Your reply should be a faithful copy of the records below, free of pictures.

* _Dataset items_
= = = = =
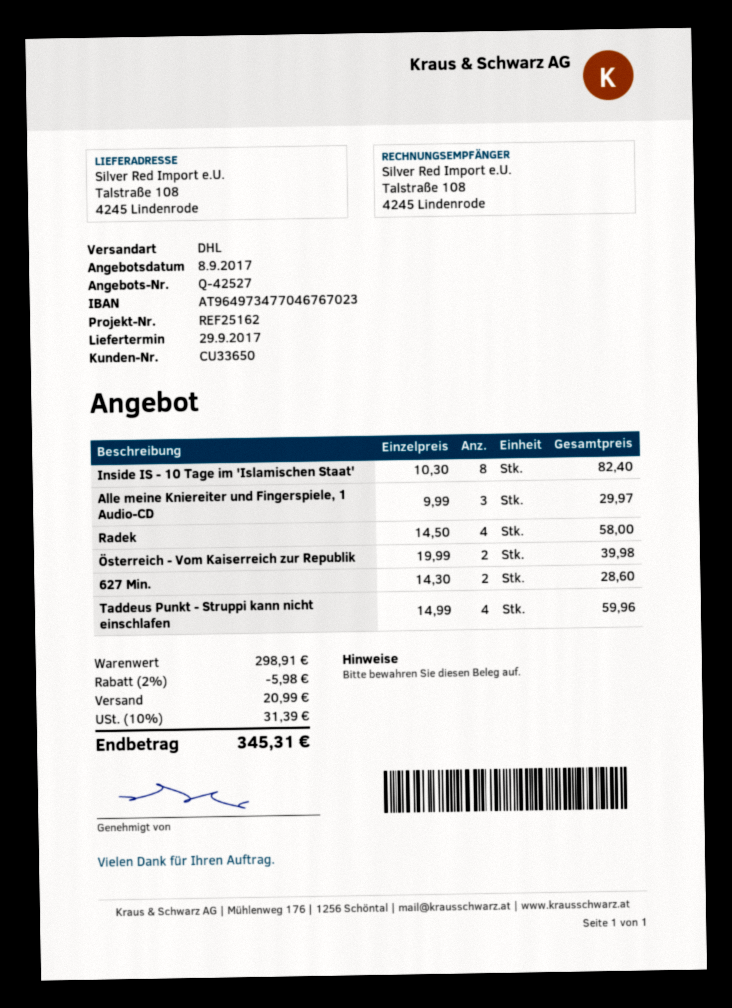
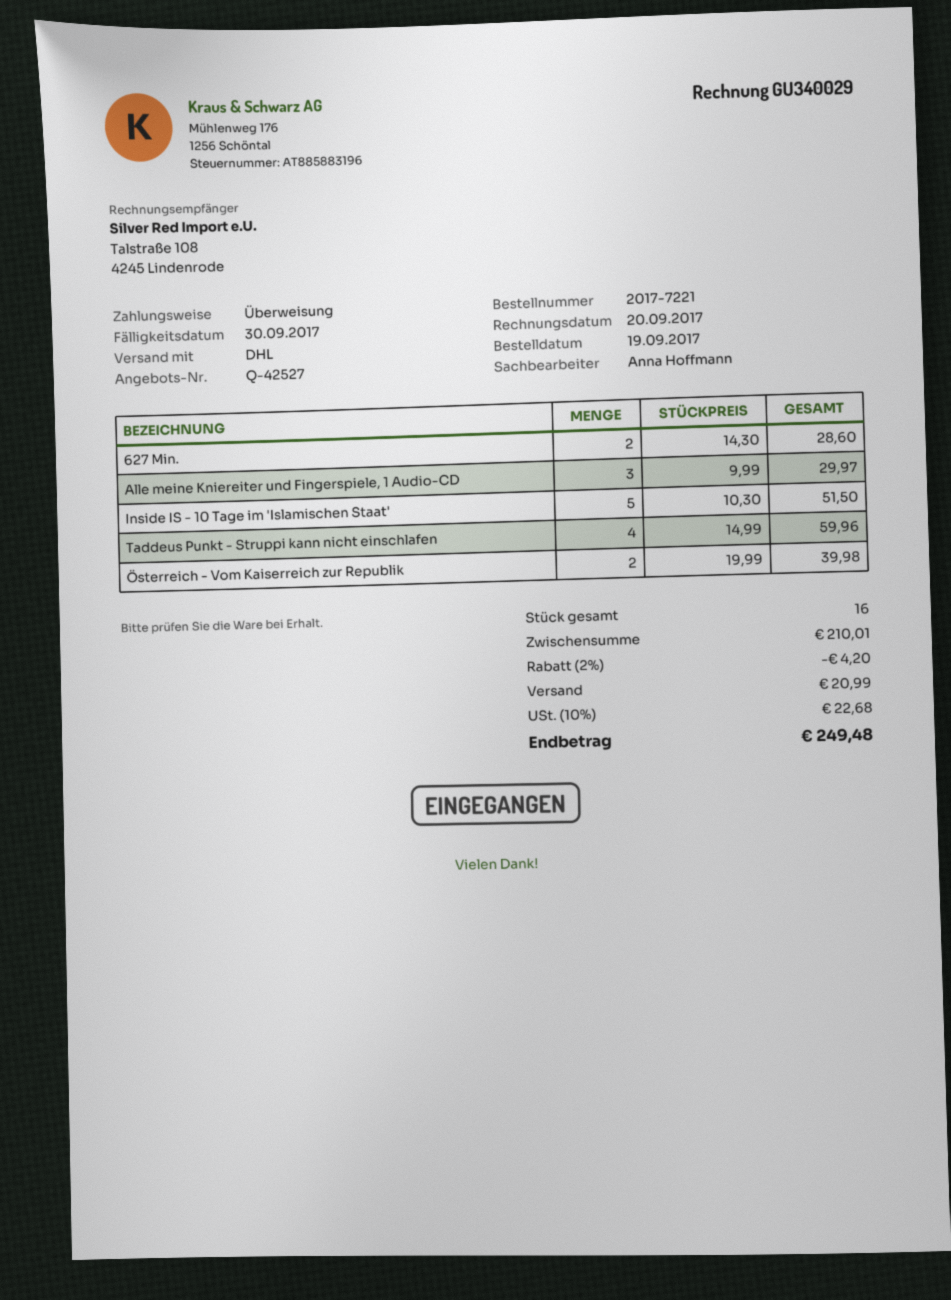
Inside IS - 10 Tage im 'Islamischen Staat': 8 x 10.30 = 82.40 -> 5 x 10.30 = 51.50
Radek: 4 x 14.50 = 58.00 -> none
subtotal: 298.91 -> 210.01
discount: 2% = 5.98 -> 2% = 4.20
tax: 10% = 31.39 -> 10% = 22.68
total: 345.31 -> 249.48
= = = = =
* _THE COMPLETED TASK_
Inside IS - 10 Tage im 'Islamischen Staat': 8 x 10.30 = 82.40 -> 5 x 10.30 = 51.50
Radek: 4 x 14.50 = 58.00 -> none
subtotal: 298.91 -> 210.01
discount: 2% = 5.98 -> 2% = 4.20
tax: 10% = 31.39 -> 10% = 22.68
total: 345.31 -> 249.48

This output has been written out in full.